PROBLEM DESCRIPTION: Every line with the word "INCIPIO" in it should be extracted from the data that follows.

Items from a dataset:

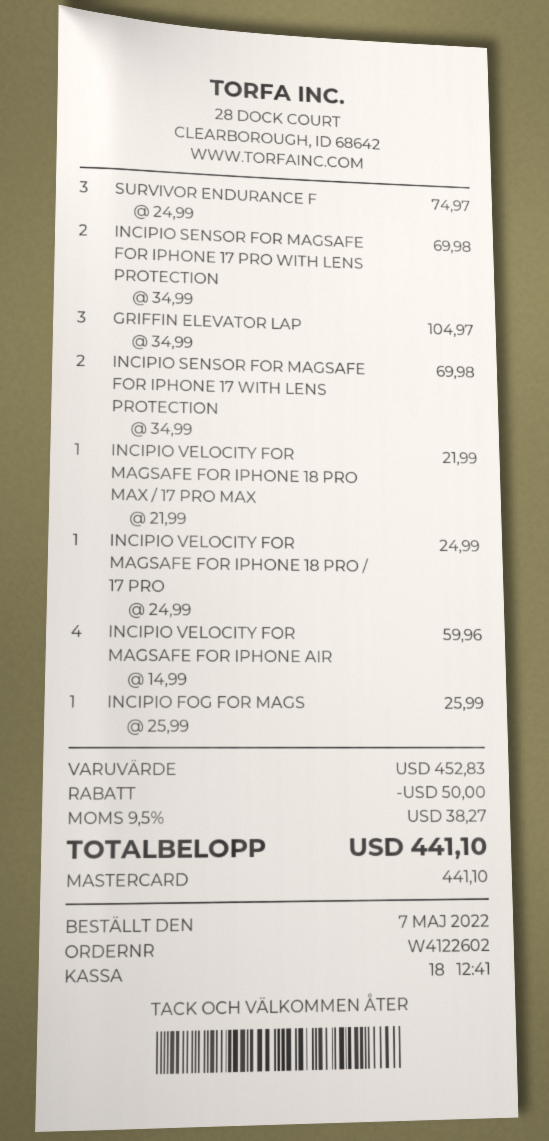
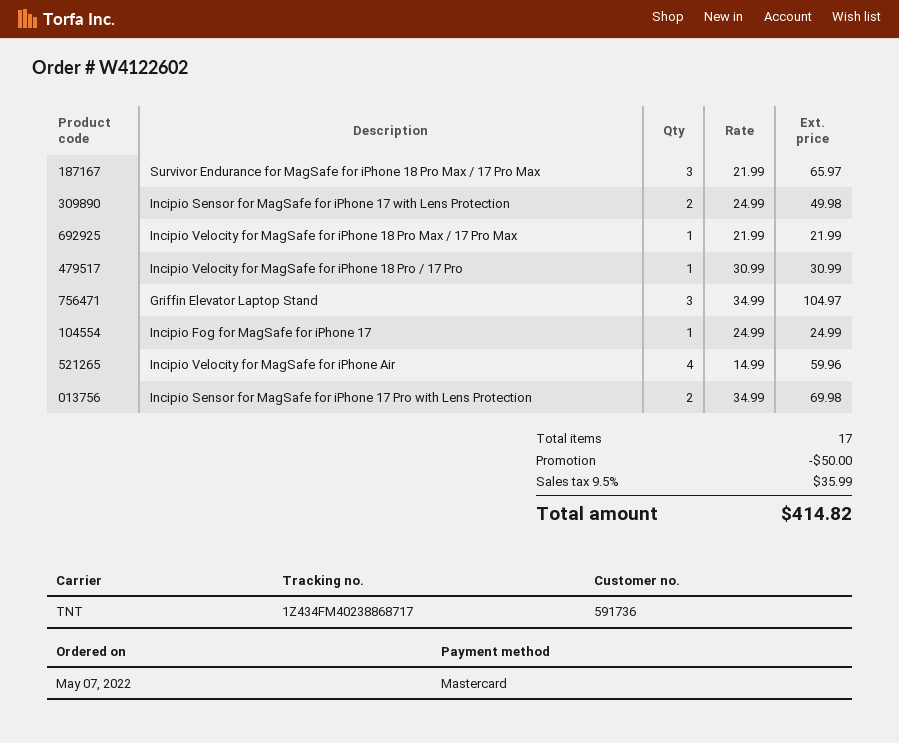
SURVIVOR ENDURANCE F: 3 x 24.99 = 74.97 -> 3 x 21.99 = 65.97
INCIPIO SENSOR FOR MAGSAFE FOR IPHONE 17 WITH LENS PROTECTION: 2 x 34.99 = 69.98 -> 2 x 24.99 = 49.98
INCIPIO VELOCITY FOR MAGSAFE FOR IPHONE 18 PRO / 17 PRO: 1 x 24.99 = 24.99 -> 1 x 30.99 = 30.99
INCIPIO FOG FOR MAGS: 1 x 25.99 = 25.99 -> 1 x 24.99 = 24.99
tax: 9.5% = 38.27 -> 9.5% = 35.99
total: 441.10 -> 414.82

FINAL ANSWER:
INCIPIO SENSOR FOR MAGSAFE FOR IPHONE 17 WITH LENS PROTECTION: 2 x 34.99 = 69.98 -> 2 x 24.99 = 49.98
INCIPIO VELOCITY FOR MAGSAFE FOR IPHONE 18 PRO / 17 PRO: 1 x 24.99 = 24.99 -> 1 x 30.99 = 30.99
INCIPIO FOG FOR MAGS: 1 x 25.99 = 25.99 -> 1 x 24.99 = 24.99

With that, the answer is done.